France | France, Cour administrative d'appel de NANCY, 4ème chambre, 05 novembre 2024, 21NC01159


Vu la procédure suivante :



Procédure contentieuse antérieure :



La société F2M a demandé au tribunal administratif de Besançon, d'une part, d'annuler la décision par laquelle le maire de Besançon a implicitement rejeté sa demande du 17 janvier 2018 tendant à la mise en œuvre de ses pouvoirs de police à l'encontre du bar " La Fontaine " et, d'autre part, d'enjoindre au maire de Besançon de prendre toute mesure nécessaire aux fins de faire cesser l'atteinte à la tranquillité publique.



Par un jugement n° 1900222

du 25 février 2021, le tribunal administratif de Besançon a rejeté sa demande.





Procédure ...

Vu la procédure suivante :

Procédure contentieuse antérieure :

La société F2M a demandé au tribunal administratif de Besançon, d'une part, d'annuler la décision par laquelle le maire de Besançon a implicitement rejeté sa demande du 17 janvier 2018 tendant à la mise en œuvre de ses pouvoirs de police à l'encontre du bar " La Fontaine " et, d'autre part, d'enjoindre au maire de Besançon de prendre toute mesure nécessaire aux fins de faire cesser l'atteinte à la tranquillité publique.

Par un jugement n° 1900222 du 25 février 2021, le tribunal administratif de Besançon a rejeté sa demande.
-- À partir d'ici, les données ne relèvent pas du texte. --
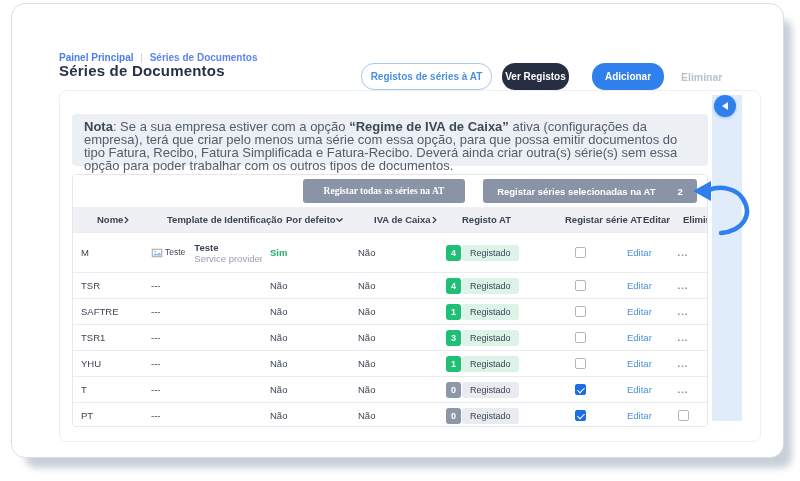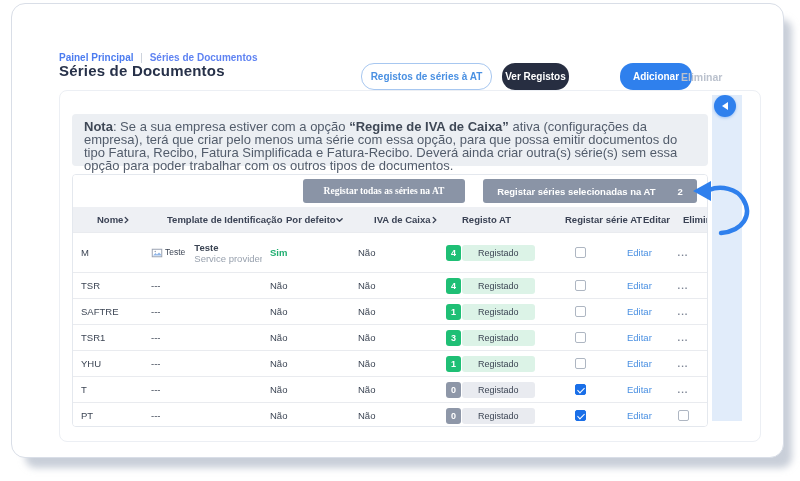--- a/index.html
+++ b/index.html
@@ -25,7 +25,7 @@
          position:absolute; height:27px; display:flex; align-items:center; justify-content:center; }
   .btn-outline { left:349px; width:131px; background:#fff; border:1px solid #A7C7F0; color:#4A90E2; }
   .btn-dark    { left:490px; width:67px;  background:#272E41; color:#fff; }
-  .btn-primary { left:608px; width:72px;  background:#2F80ED; color:#fff; }
+  .btn-primary { left:580px; width:72px;  background:#2F80ED; color:#fff; }
   .btn-disabled{ left:669px; width:50px;  background:transparent; color:#BAC1CD; font-size:10.5px; font-weight:600;
                  position:absolute; height:27px; display:flex; align-items:center; }
 

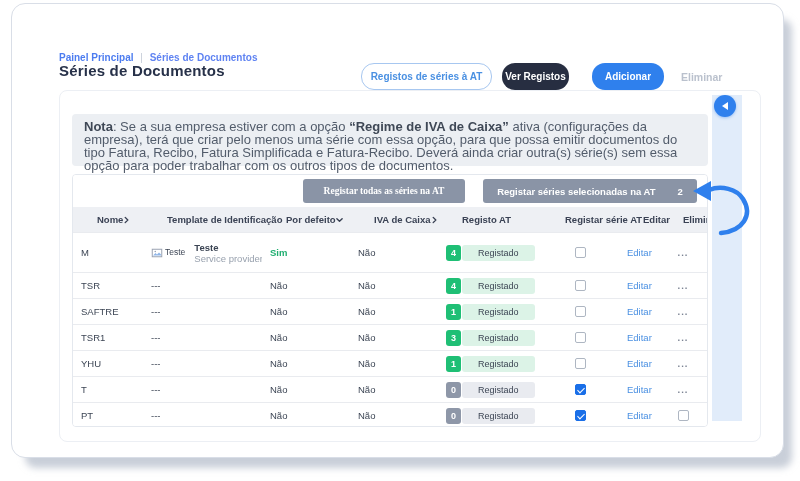--- a/index.html
+++ b/index.html
@@ -79,7 +79,7 @@
   .badge { display:inline-flex; align-items:center; }
   .badge-num { min-width:15px; height:16px; padding:0 3px; display:flex; align-items:center; justify-content:center;
                border-radius:3px; color:#fff; font-size:9px; font-weight:700; }
-  .badge-label { height:16px; display:flex; align-items:center; padding:0 16px; border-radius:3px;
+  .badge-label { height:16px; display:flex; align-items:center; padding:0 8px; border-radius:3px;
                  margin-left:1px; font-size:9px; }
   .badge.green .badge-num { background:#1FBF75; }
   .badge.green .badge-label { background:#DCF3E7; color:#3C4554; }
Procédure devant la cour :

Par une requête et des mémoires enregistrés les 22 avril 2021, 25, 26 et 29 janvier 2024, la société F2M, représentée par Me Landbeck, demande à la cour :

1°) d'annuler ce jugement n° 1900222 du 25 février 2021 du tribunal administratif de Besançon ;

2°) d'annuler la décision par laquelle le maire de Besançon a implicitement rejeté sa demande du 17 janvier 2018 tendant à la mise en œuvre de ses pouvoirs de police à l'encontre du bar " La Fontaine " ;

3°) d'enjoindre au maire de Besançon de prendre toute mesure nécessaire aux fins de faire cesser l'atteinte à la tranquillité publique ;

4°) de mettre à la charge de la commune de Besançon une somme de 2 000 euros au titre de l'article L. 761-1 du code de justice administrative.

Elle soutient que :

- c'est à tort que les premiers juges ont limité leur office à la seule question des nuisances sonores ; son courrier du 17 janvier 2018 demandait au maire de procéder également à un rappel à la loi tant au niveau des horaires que des modalités d'application de l'ouverture de ce bar ;

- c'est à tort que les premiers juges ont considéré qu'il appartenait au requérant de prouver la réalité des nuisances liées à l'exploitation du bar " La Fontaine " et ont rejeté sa demande au motif de l'absence de relevé acoustique ou de tout autre élément de mesure sonore alors qu'il appartenait à l'autorité municipale de constater les nuisances sans qu'il soit besoin de procéder à des mesures acoustiques ;

- les premiers juges ont commis une erreur de droit en retenant que le maire aurait pris des mesures appropriées au motif qu'il aurait radié l'établissement " La Fontaine " de la charte de la vie nocturne alors que cette radiation est postérieure à la décision de refus implicite litigieuse et que cette radiation ne fait, au contraire, que révéler l'existence de nuisances et la carence du maire ;

- en ne prenant aucune mesure à l'encontre du bar " La Fontaine " qui troublait, par ses nuisances sonores, la tranquillité publique et ne respectait pas la réglementation applicable au bruit, le maire de Besançon a méconnu ses pouvoirs de police qu'il détient des articles L. 2212-1 et L. 2212-2 du code général des collectivités territoriales et de l'article R. 1334-31 du code de la santé publique :

. d'une part, elle apporte la preuve de la réalité des nuisances subies ;

. d'autre part, la carence du maire est établie car il n'est pas intervenu alors qu'il y avait, au-delà des nuisances sonores, également des attroupements.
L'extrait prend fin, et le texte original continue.